Достаточно верхнего света! —
Поэма —
вот главное, что он сегодня хотел бы
прочесть; там не всё ещё гладко, но это,
пожалуй, удачней всего остального.
И кто его знает, как скоро ещё...
— Родная, возможно,
гостей будет девять...
— Постой, ты же «восемь» сказал!..
— Но Лососев...
Он будет с женой...
— Почему же без тёщи,
без брата, без шурина, кума, детей?!
— Полиночка!..
— ?! —
«Нужно сразу сказать,
что это отрывки...»
— Тарелки протри!
Я переоденусь — не в фартуке же...
— Спасибо, голубушка!
— Слышишь? звонят!
. . . . . . . . . . . . . . . . . . . . . . . . . . . . .
Последний ушёл, распинаясь и брызжа
(пред этим в уборной он час просидел),
и выпросил несколько рукописных
листков:
— Я пе-пере-читаю!
— Конечно,
конечно. И можете не возвращать!
— Спасибо, всё было...
— Пожалуйте снова.
Иосиф, ну что же ты? Проводи.
— Дойду, благодарствуйте!
— Всё же позвольте!..
. . . . . . . . . . . . . . . . . . . . . . . . . . . .
Ушли. На столе рыбьи кости и жилки
хрящей, не поддавшихся челюстям;
нет в доме животных —
всё прахом, всё к чёрту...
Комочки пропитанных жиром салфеток
и краешек рюмки — от соуса бел...
Скорее бы лечь — нет ведь:
будет до позднего
часа полночничать, водушевлённый...
И где его носит! Всё без толку. Бедный
мой, бедный... Часа полтора как ушли.
...Вот зараза!
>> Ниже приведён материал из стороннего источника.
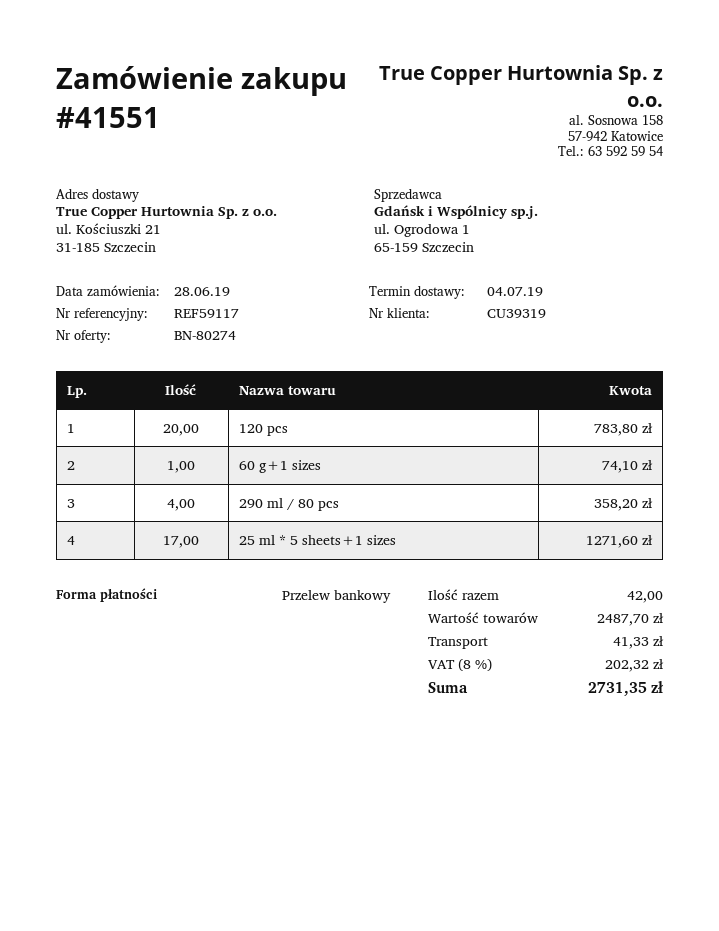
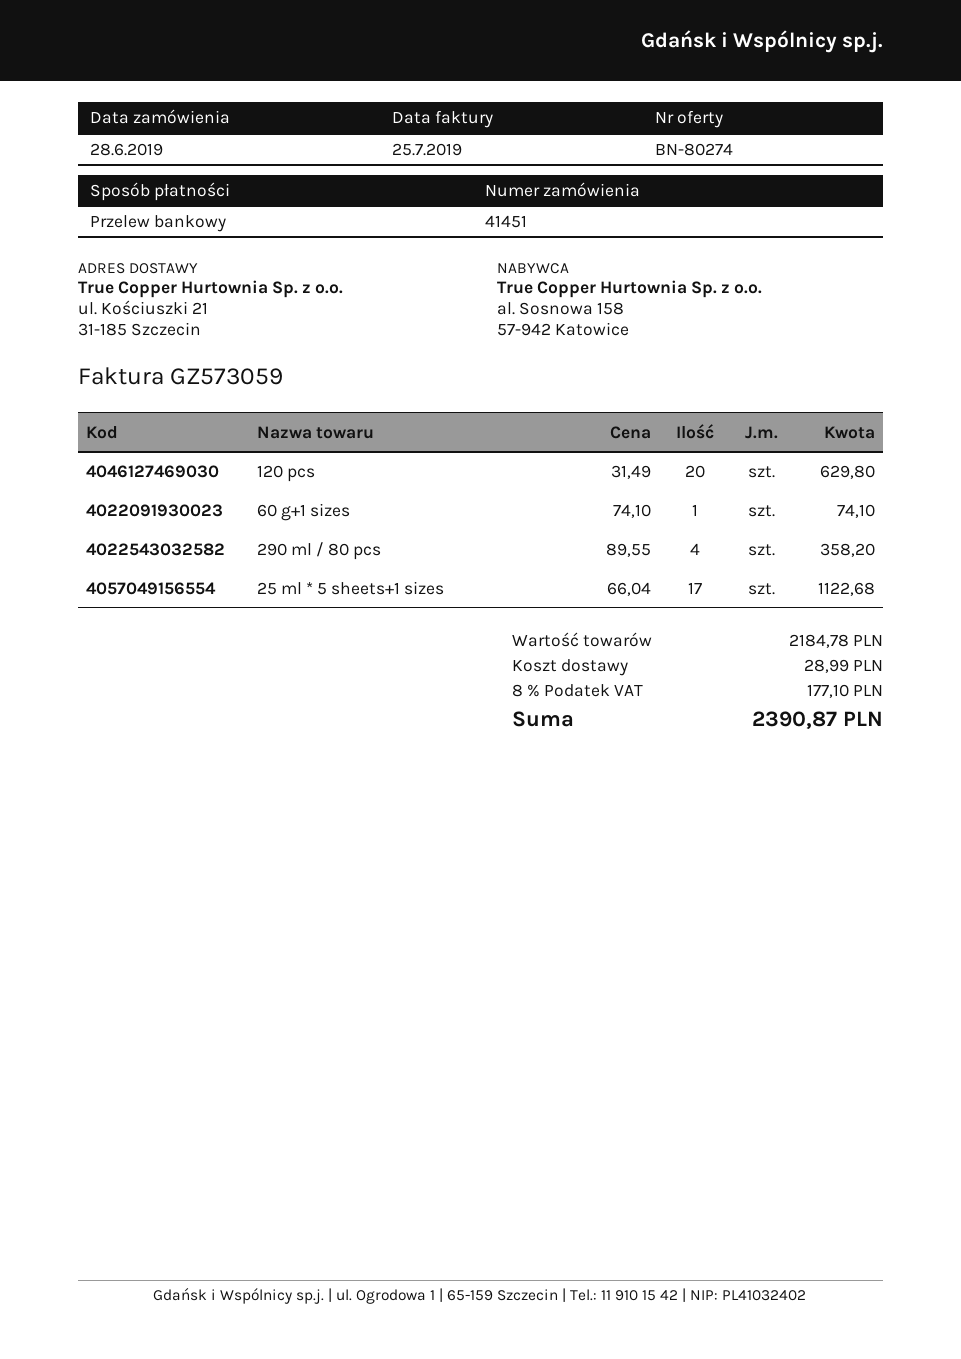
order number: 41551 -> 41451
120 pcs: 20 for 783.80 -> 20 for 629.80
25 ml * 5 sheets+1 sizes: 17 for 1271.60 -> 17 for 1122.68
subtotal: 2487.70 -> 2184.78
shipping: 41.33 -> 28.99
tax: 8% = 202.32 -> 8% = 177.10
total: 2731.35 -> 2390.87

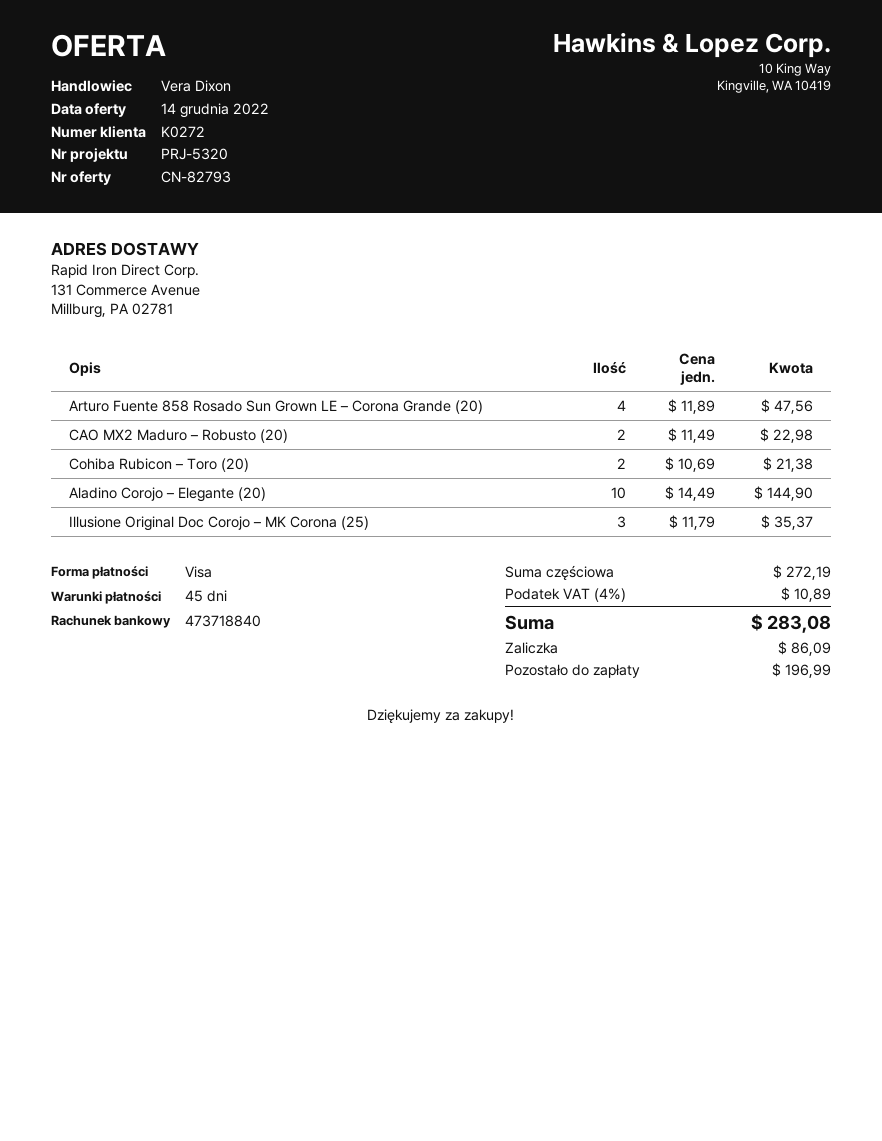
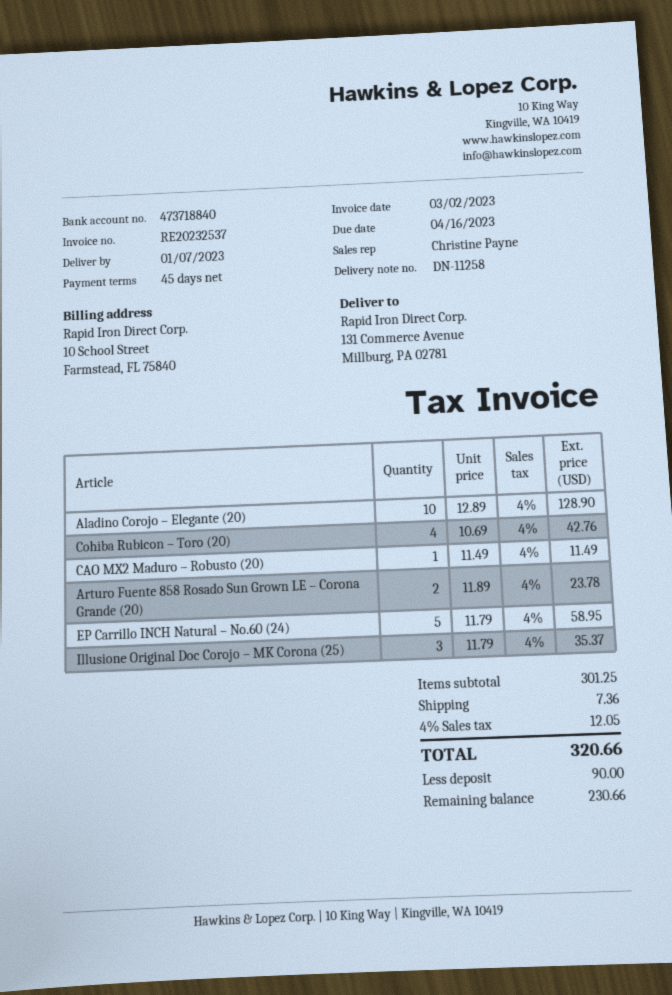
sales rep: Vera Dixon -> Christine Payne
Arturo Fuente 858 Rosado Sun Grown LE – Corona Grande (20): 4 x 11.89 = 47.56 -> 2 x 11.89 = 23.78
CAO MX2 Maduro – Robusto (20): 2 x 11.49 = 22.98 -> 1 x 11.49 = 11.49
Cohiba Rubicon – Toro (20): 2 x 10.69 = 21.38 -> 4 x 10.69 = 42.76
Aladino Corojo – Elegante (20): 10 x 14.49 = 144.90 -> 10 x 12.89 = 128.90
EP Carrillo INCH Natural – No.60 (24): none -> 5 x 11.79 = 58.95
subtotal: 272.19 -> 301.25
shipping: none -> 7.36
tax: 4% = 10.89 -> 4% = 12.05
total: 283.08 -> 320.66
deposit: 86.09 -> 90.00
balance: 196.99 -> 230.66

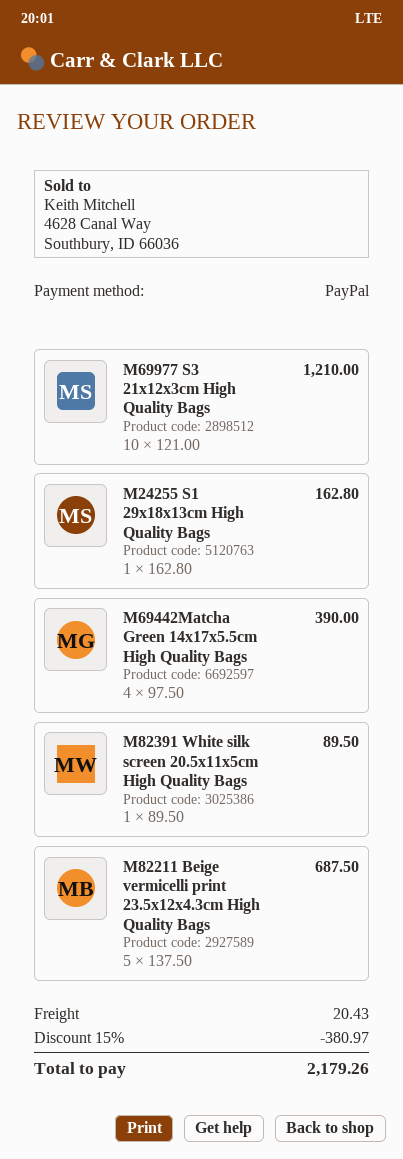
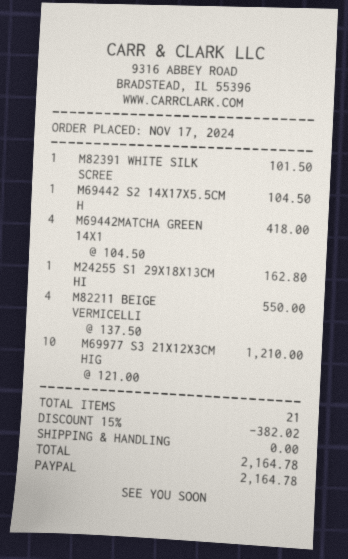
M69442Matcha Green 14x17x5.5cm High Quality Bags: 4 x 97.50 = 390.00 -> 4 x 104.50 = 418.00
M82391 White silk screen 20.5x11x5cm High Quality Bags: 1 x 89.50 = 89.50 -> 1 x 101.50 = 101.50
M82211 Beige vermicelli print 23.5x12x4.3cm High Quality Bags: 5 x 137.50 = 687.50 -> 4 x 137.50 = 550.00
M69442 S2 14X17X5.5CM H: none -> 1 x 104.50 = 104.50
discount: 15% = 380.97 -> 15% = 382.02
shipping: 20.43 -> 0.00
total: 2179.26 -> 2164.78

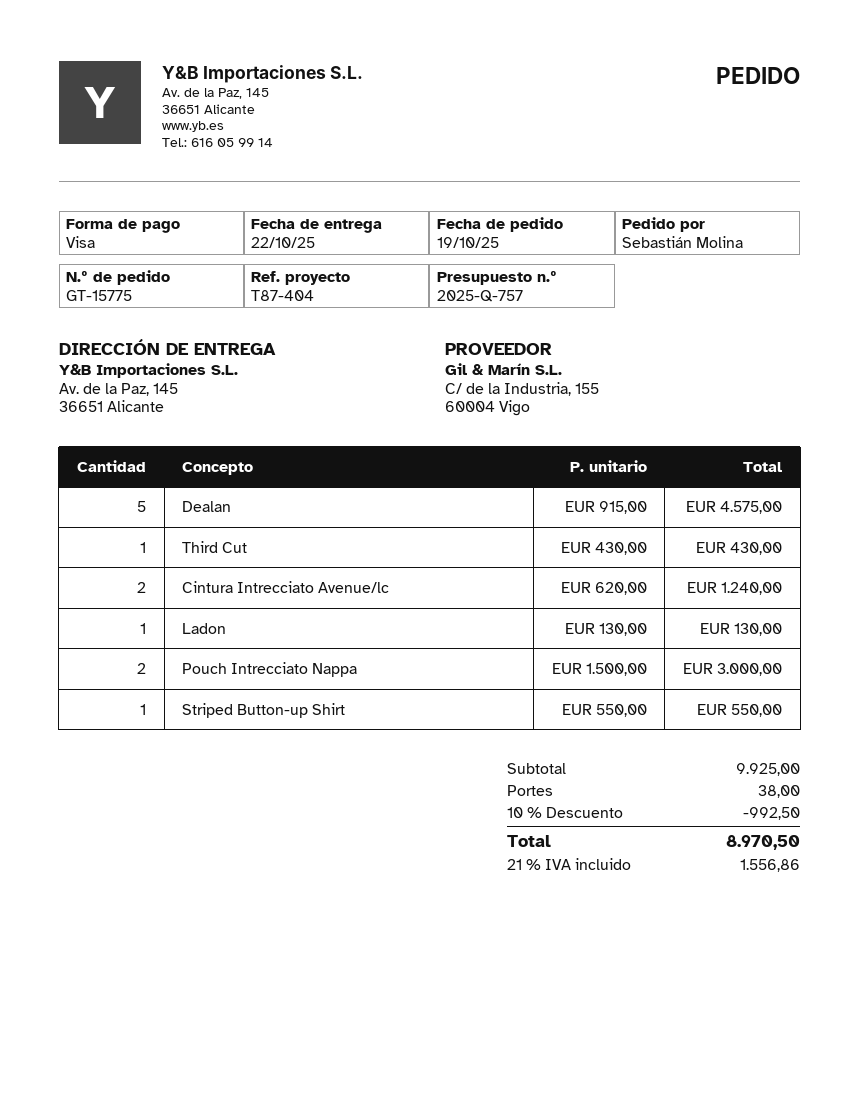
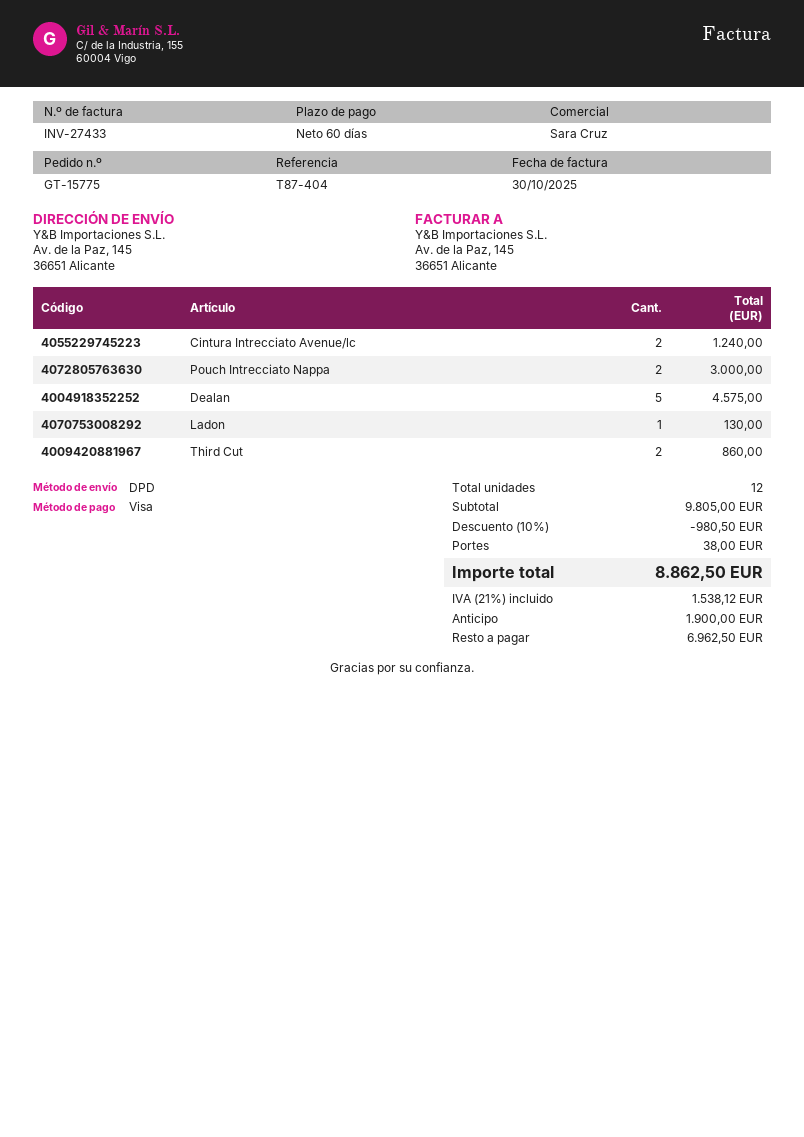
Third Cut: 1 for 430.00 -> 2 for 860.00
Striped Button-up Shirt: 1 for 550.00 -> none
subtotal: 9925.00 -> 9805.00
discount: 10% = 992.50 -> 10% = 980.50
tax: 21% = 1556.86 -> 21% = 1538.12
total: 8970.50 -> 8862.50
Пойти, поискать?..
Речь
«Мы идём в школу с хорошей речью!» —
Так было написано в моей виньетке.
И на самом первом выпускном вечере,
когда дети пели: «До свиданья, детский сад — //
Все ребята говорят...» — штурмом взятая буква «р»
горосира чудо как правно;
и, одарённые ещё одним звуком,
мы были уверены, что уж теперь
все-все ночные Ожилы* сами уснут
и уж больше не оживут, и уж больше
мы не будем лишними... А там, глядишь,
новые звуки подрастут
в кнопках и клавишах аккордеона,
в промасленных канифолью связках кеманчи,
в древесных раковинах комуза и рубаба...
«Музыкальный инструмент» — ведь это не просто идиома:
с его помощью люди, жившие в малорослых глиняных домах,
словно шкатулки, отворялись и начинали звучать,
и выползали, как крабы,
на середину улицы (дети крупой высыпали) —
вот что творили с ними звуки
истошного карная и высокопарной дойры.
Гундосый ------- . прострачивался ритмом,
и страшно подумать, в какие тайны, в какие дымы
он обещал посвятить, какие просторы
были предвкушены и почти что зримы:
просторы, окрашенные в цвет
сгущённого молока и лимфоузлов,
кирпичных сердечек и чердачной муки’,
девчачьих лодыжек и дымных лепёшек,
оставленных марширующими коровами;
а ещё — саранчи и пнёвой трухи, подожжённой
красными муравьями, жуками-носорогами...
О, это были — тум-ля-ка-тум — всерайонные
гульбища, свадьбы,
и лично мне они сулили гораздо больше,
чем «молодым»**: свежевание барана,
чьё внутреннее устроение тем паче впечатляло,
чем беспощадней жалость моё сердце
высвобождало, как орёл печёнку
известного по мультику титана, —
кроме того, возможность долго не ложиться,
а после — под открытым небом сон...
И вот теперь, когда нет со мной моего аккордеона,
нет со мной моего карная,
нет свадебного шествия, нет дерева, с которого я мог
его наблюдать, нет зелени —
такой зелёной, что и не бывает...
Нет карябаемой солнцем пластинки —
иссиня-синей, как воронка времени —
и зрению уже не будет насыщенья
ни этим цветом, ни многими другими,
ведь время, как известно...
...Теперь, когда чудовища похлеще
прильнули к стёклам — нет им числа,
нет имени, — а слух и обоняние как в воду
погружены... Так вот, теперь хочу спросить:
что он мне дал, тот, чудом обретённый
(чья буква, словно пёрышко, парила,
как головня, дышала), что он дал мне —
тот откровенный сокровенный ЗВУК?
* * *
Мой слог, мой голос, воспалённый
язык — последний мой причал!
Родных наречий отлучённый,
внимаю собственным речам...
Тот свет, который населён был
мной, словно шорохом сквозняк, —
так будто выпавшая пломба,
теперь отделен от меня.
И боль, что медная кольчуга,
уже не давит сердце мне,
обвивши тело, словно чудо,
разлитое по всей земле.
И чем ты дальше, тем разменней
твои стихийные черты...
Но застрахована от тленья
душа, и в той же мере — ты.
...А нить, что связывала прежде
мой сон с пучком твоей зари,
теперь на чьей-нибудь одежде,
как волос в лампочке, горит.
Анабасис
Из всех щелей в армянских варварских землях
лезет — прёт! — наших лучших лучников, пращников
ослепившее напоследок хлопчато-белёсое семя,
набившееся под сёдла, за ворот, за’ щеку...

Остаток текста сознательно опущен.